Holiday rarely went anywhere without Mister. He even accompanied her to bars.
Credit: ©William P. Gottlieb

What's your favorite: I Loves You, Porgy or God Bless the Child? Or maybe your fancy is tickled by some of Lady Day's lesser-known pieces, say, Swing Brother, Swing or Your Mother's Son-in-law. Either way, you're in for a treat April 1–15, when WKCR 89.9 FM features a 24-7 Billie Holiday Festival.

Broadcast in celebration of what would have been Lady's Day's 90 th birthday, this first-ever radio Billie-blast will include celebrated hits along with some of her lesser-known songs, culled from the more than 748 songs she is known to have recorded. The festival will be broadcast in highest audio clarity and will include commentary by noted jazz historians.

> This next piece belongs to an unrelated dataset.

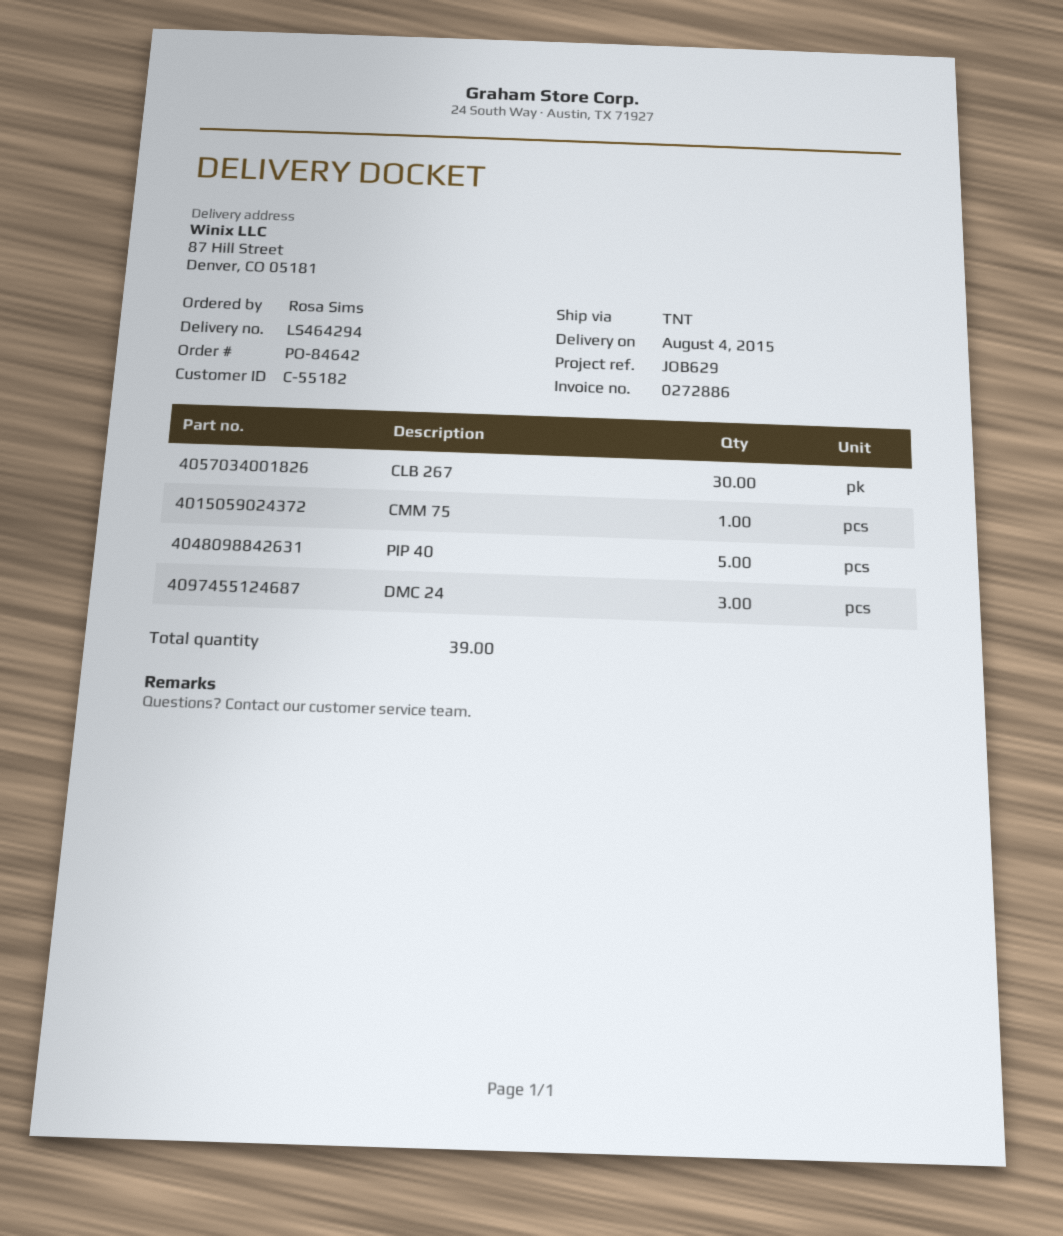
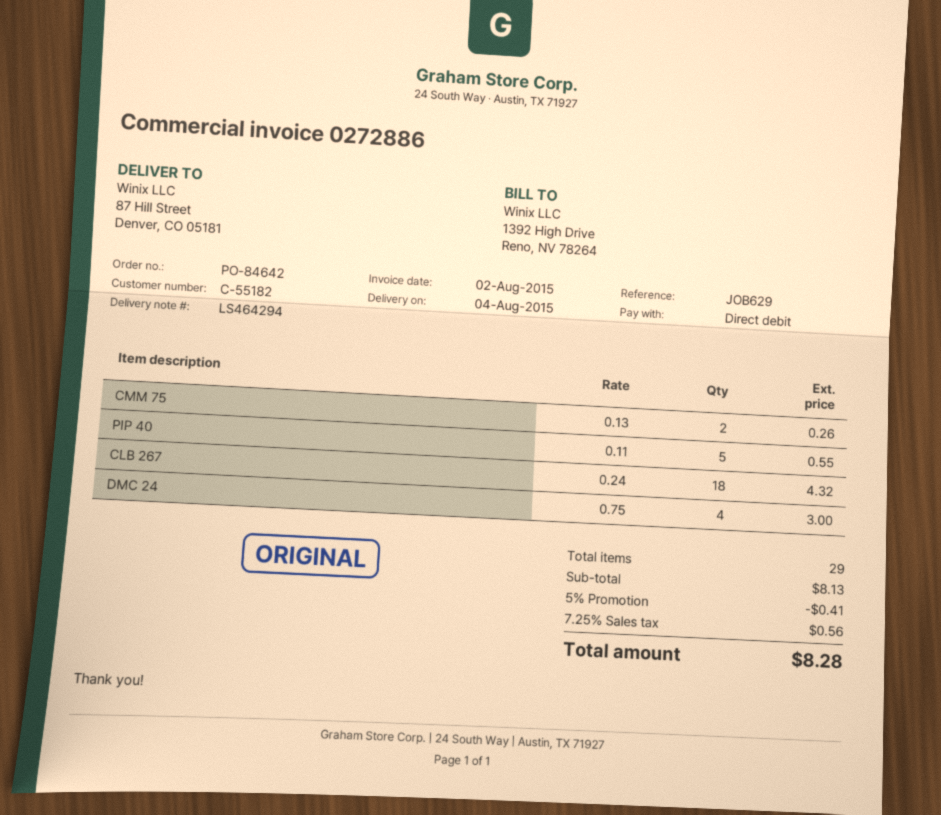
CLB 267: 30 -> 18
CMM 75: 1 -> 2
DMC 24: 3 -> 4
total quantity: 39 -> 29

Born Eleanora Fagan Gough on April 17, 1915, in Baltimore, Holiday came into her own during the heyday of jazz. She was discovered at age 17 by John Hammond, the music producer who is also famous for having discovered music greats Benny Goodman, Count Basie, Bessie Smith and Aretha Franklin.

Holiday 's childhood was punctuated by a number of events that contributed to the self-destructive behavior that would eventually claim her life. Her mother was 17 when Holiday was born, and her father abandoned the family shortly thereafter. Unable or unwilling to care for her, Holiday's mother left her in the care of her grandparents and moved to New York. Holiday and her mother were reunited years later in a less than optimal situation: At 13, Holiday became an errand girl in the brothel where her mother worked.

Those early events left an indelible mark on her sense of herself. Holiday is known to have made up more socially acceptable stories about her childhood in what many scholars say was an attempt to appear respectable. Farah Jasmine Griffin, professor of English and comparative literature at Columbia, notes, "[ Holiday] told stories that would lend her an air of respectability. She was certainly aware of the stereotypes of black women, and she wanted to present an image of her mother that was more complicated."

Griffin, author of If You Can't Be Free, Be a Mystery: In Search of Billie Holiday, also points out that Holiday's inventiveness may have been motivated by a desire to create different public and private personas. "She told stories that she knew would sell," Griffin says.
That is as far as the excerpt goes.